The Bearded One invites George and his fellow-cooks to visit his own country. They accept and fly south to the island, where George unexpectedly meets his arch-enemy.
Then up spoke the Bearded One – still in the room,
“Yes, a holiday you should have before you resume
Your work in the club – I’m truly grateful to you,
And I’d like you to give you the opportunity to view
My homeland – a splendid place it is true
With beaches, mountains, beautiful women too.”
This offer was received with great acclaim
By all the cooks as it was their aim
To travel and to find some relaxation,
In a tranquil spot for a nice vacation.
A date was fixed and off they went,
Down south to another continent,
With skies of blue, swaying palms in rows,
Away from the kitchen and all its woes.
They boarded in the capital city,
A charming place, but it was a pity
That attractive buildings were not maintained
Or looked after at all, but still retained
Their original grace, with brass-knockered doors,
And balconies projecting from every floor.

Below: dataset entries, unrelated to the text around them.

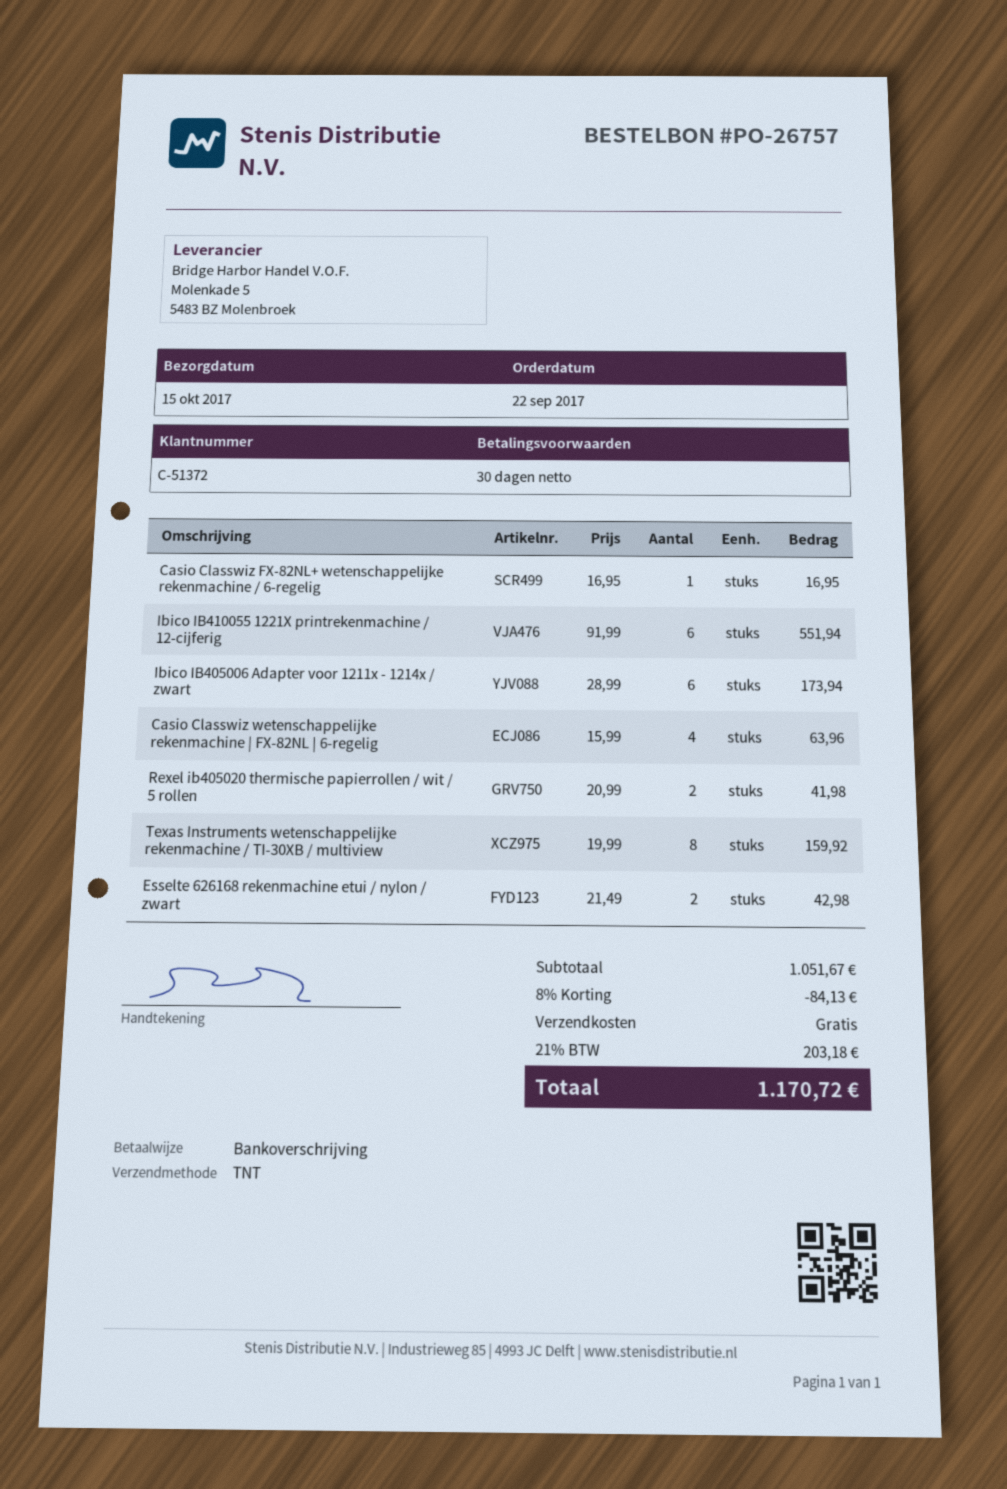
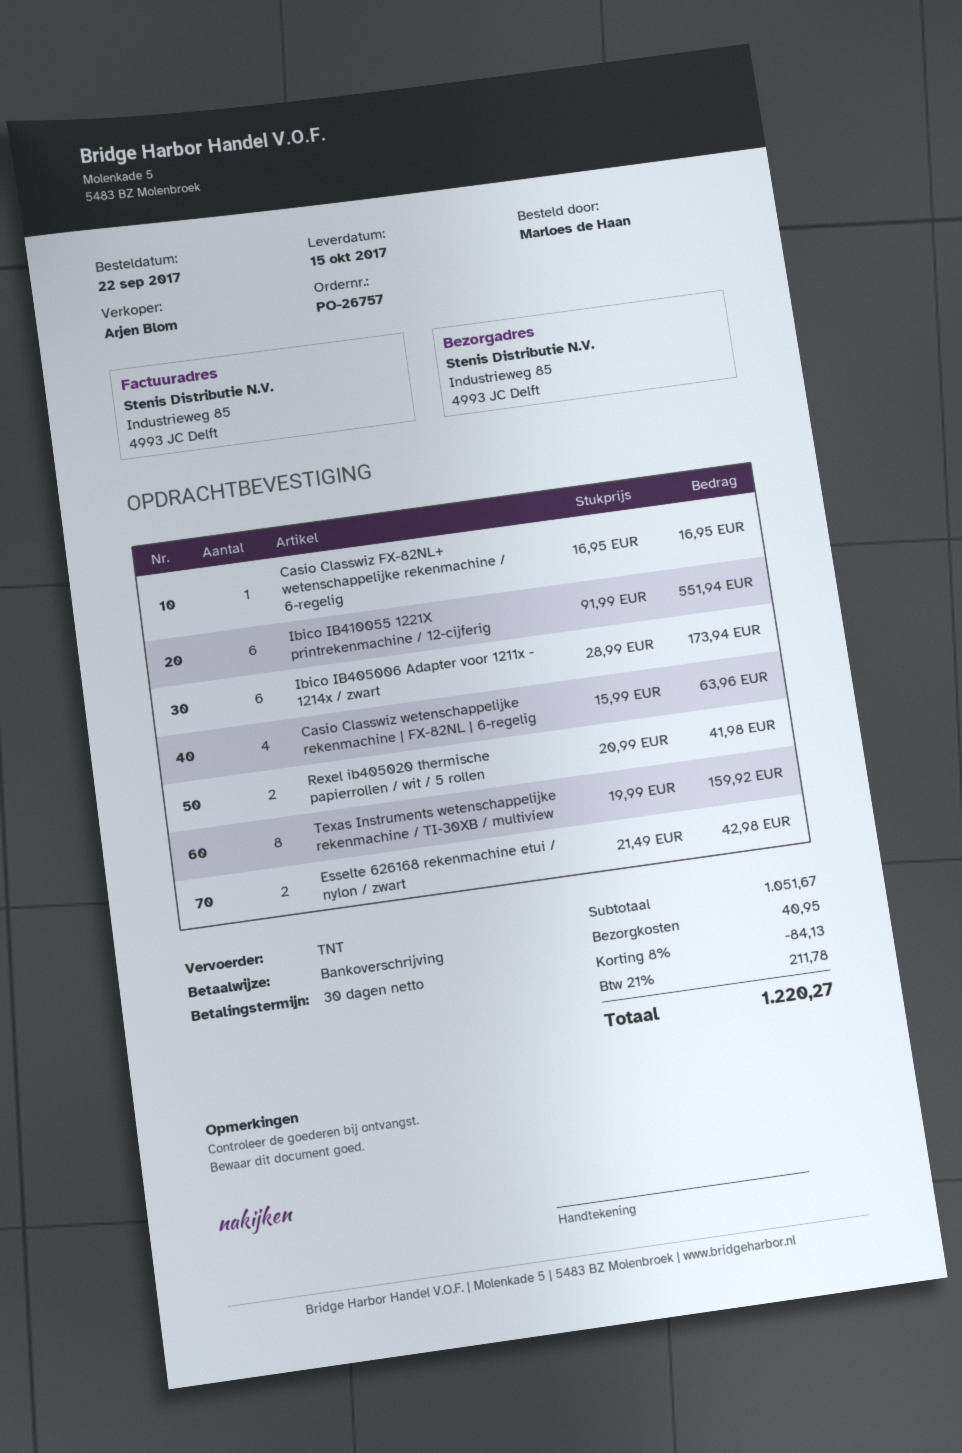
shipping: 0.00 -> 40.95
tax: 21% = 203.18 -> 21% = 211.78
total: 1170.72 -> 1220.27

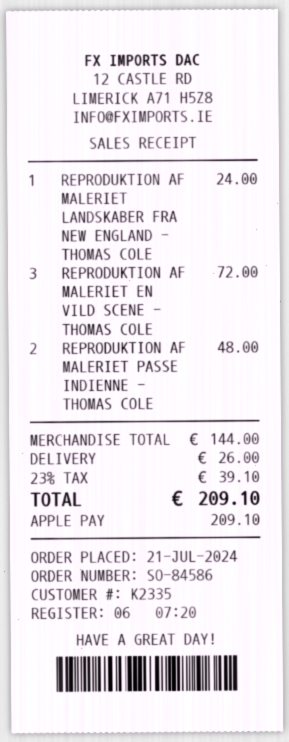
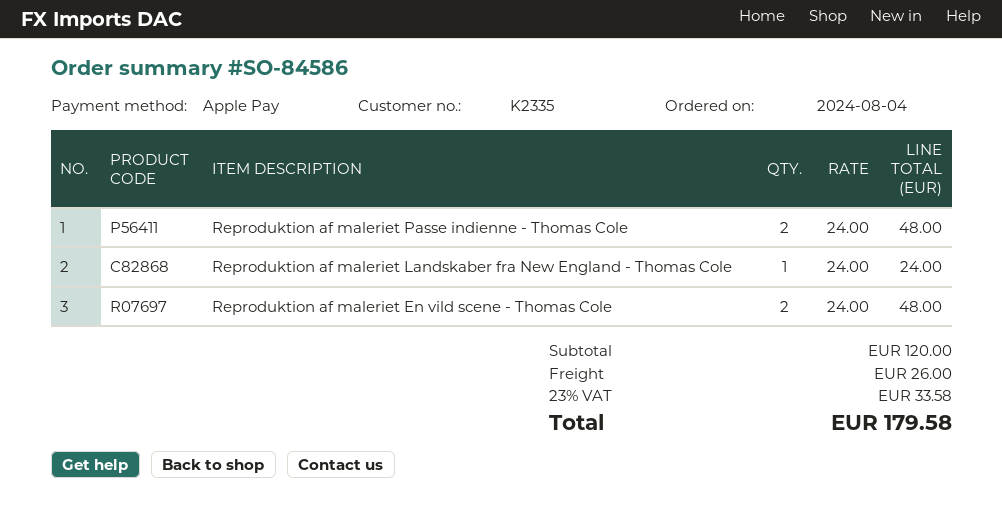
order date: 2024-07-21 -> 2024-08-04
REPRODUKTION AF MALERIET EN VILD SCENE - THOMAS COLE: 3 for 72.00 -> 2 for 48.00
subtotal: 144.00 -> 120.00
tax: 23% = 39.10 -> 23% = 33.58
total: 209.10 -> 179.58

George and his crew went out for a walk,
And wandered through a maze of alleys,
Hearing on all sides the people talk
In Spanish, but they did not dally,
But continued until they saw the ocean,
With waves describing a circular motion,
As they frothingly fell on a shore of white
Endlessly stretching until out of sight.
The water was calm in shades of blue,
With sometimes a fishing boat in view,
But the beach was empty, no people there,
No swimmers, no sunbathers, not a deckchair.
No children playing and laughing with glee,
Just a deserted strand and a tranquil sea.
Along the beach ran an esplanade,
With some old fellows sitting in the shade
And although this road was broad and wide
Not a single car was there in sight.
And on the other side one could behold
A row of houses quaint and old,
And seeing what seemed a restaurant
With Arabic letters on the front
Otherwise quiet except for the sound
Of eastern music in the background
And a bearded man with a dusky look
Who smiled a welcome to their group,
They went inside and settled down
At tables and began to look around,
But this place was only dimly lit
It was difficult to see just who did sit
In that dark room, but George could discern
A man who was polishing a coffee urn
Who came up to them a little later,
Enquiring what they’d care to order.
George asked his party what they’d like
And they said some coffee would be all right
Except for the lady cook who declared that she
Had always preferred to drink only tea.
Getting accustomed to the gloom
George could look around the room
And it was clear that they were alone
For other customers there were none.
But the coffee was good and ere anon
The man who served them brought along
A box of dominoes which he did lay
On the table for them to play.
Later the waiter slipped up to George
And whispered in his ear some words,
Causing George to say I have to go
To meet a man who I don’t know.
This waiter’s master has invited me
Upstairs to see him privately.
The waiter told George to follow him
Along a passageway dark and dim
Then up a staircase made of wood
To a landing where they had put
A long green carpet on the floor
Which lead to a hand-carved wooden door.
This a swarthy guard opened for him
And inside it was nice and cool and clean,
With a glossy floor, but it really seemed
That there wasn’t any furniture at all,
Except for a low platform near the wall
On which sat a man in a cross-legged pose
With a long dark beard and an aquiline nose,
Piercing black eyes and loose flowing robes,
A turban of white and a masterful manner
And a powerful rifle propped up in a corner.
George blinked for a second but he wasn’t mistaken
He was now in the presence of Mustafa Bin Maden!